> _Task requirements_: Based on the entries below, how many lines contain the word "could"? Respond with only the number.

Structured diff data
--------

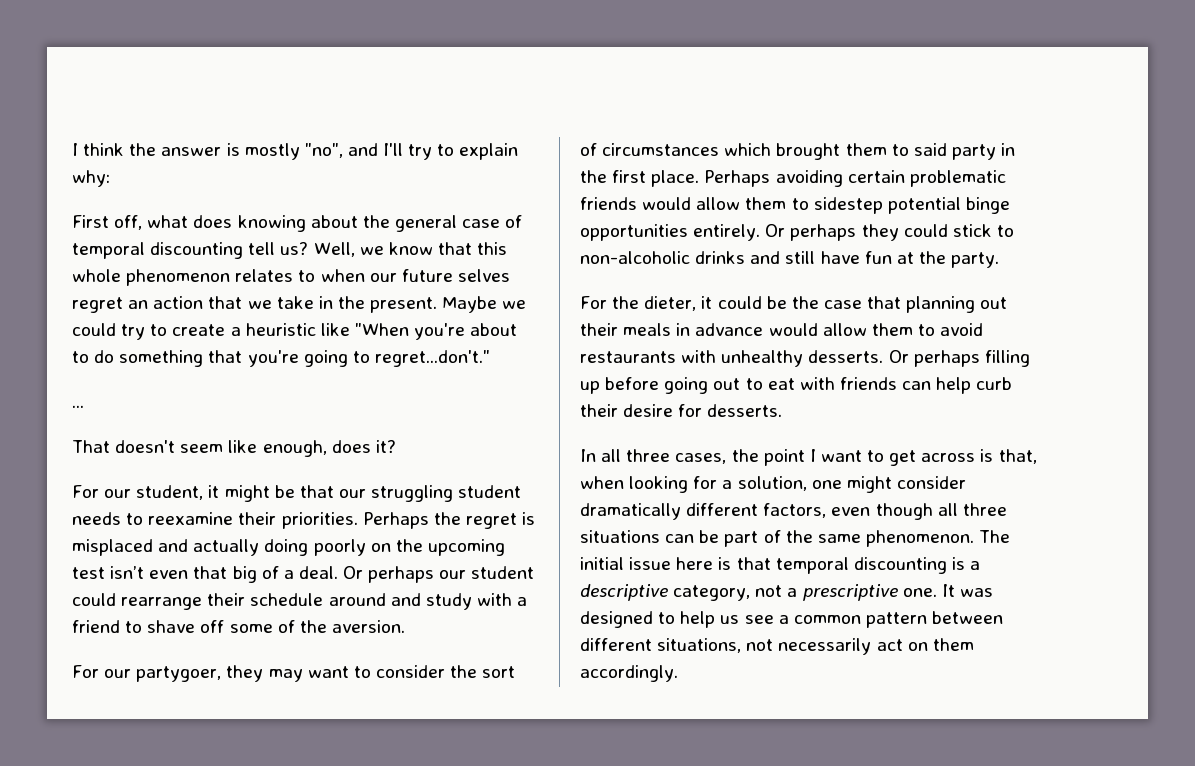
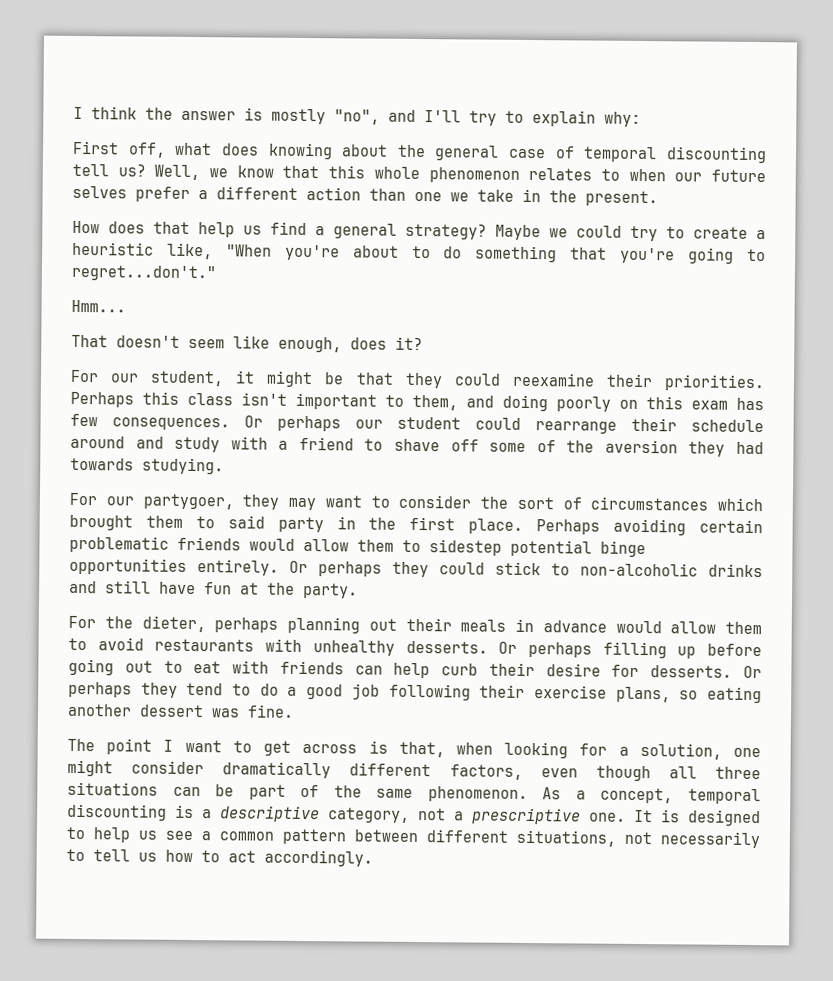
[72,296,243,313] regret an action that -> [135,186,442,202] prefer a different action than one
(438, 305) none -> [72,220,487,240] // How does that help us find a general strategy?
[320,323,350,336] like -> [166,242,213,260] like,
[72,405,84,408] ... -> [71,299,126,313] Hmm...
[338,485,522,502] [72,512,536,529] [72,539,505,556] [72,566,338,583] our struggling student needs to reexamine their priorities. Perhaps the regret is misplaced and actually doing poorly on the upcoming test isn’t even that big of a deal. -> [404,372,765,392] [70,391,764,412] [70,413,230,431] they could reexamine their priorities. Perhaps this class isn't important to them, and doing poorly on this exam has few consequences.
[331,620,405,633] aversion. -> [604,439,764,457] [70,457,224,475] aversion they had towards studying.
[701,296,902,309] it could be the case that -> [214,617,279,633] perhaps
[580,449,759,464] // In all three cases, the -> [742,665,762,679] [68,681,762,704] [67,703,294,718] [67,738,95,752] Or perhaps they tend to do a good job following their exercise plans, so eating another dessert was fine. // The
[979,530,1011,543] [580,557,771,570] The initial issue here is that -> [542,787,674,804] As a concept,
[959,588,993,597] was -> [661,809,680,823] is
[876,638,974,651] act on them -> [66,848,256,863] to tell us how to act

--------

> _Problem solution_: 2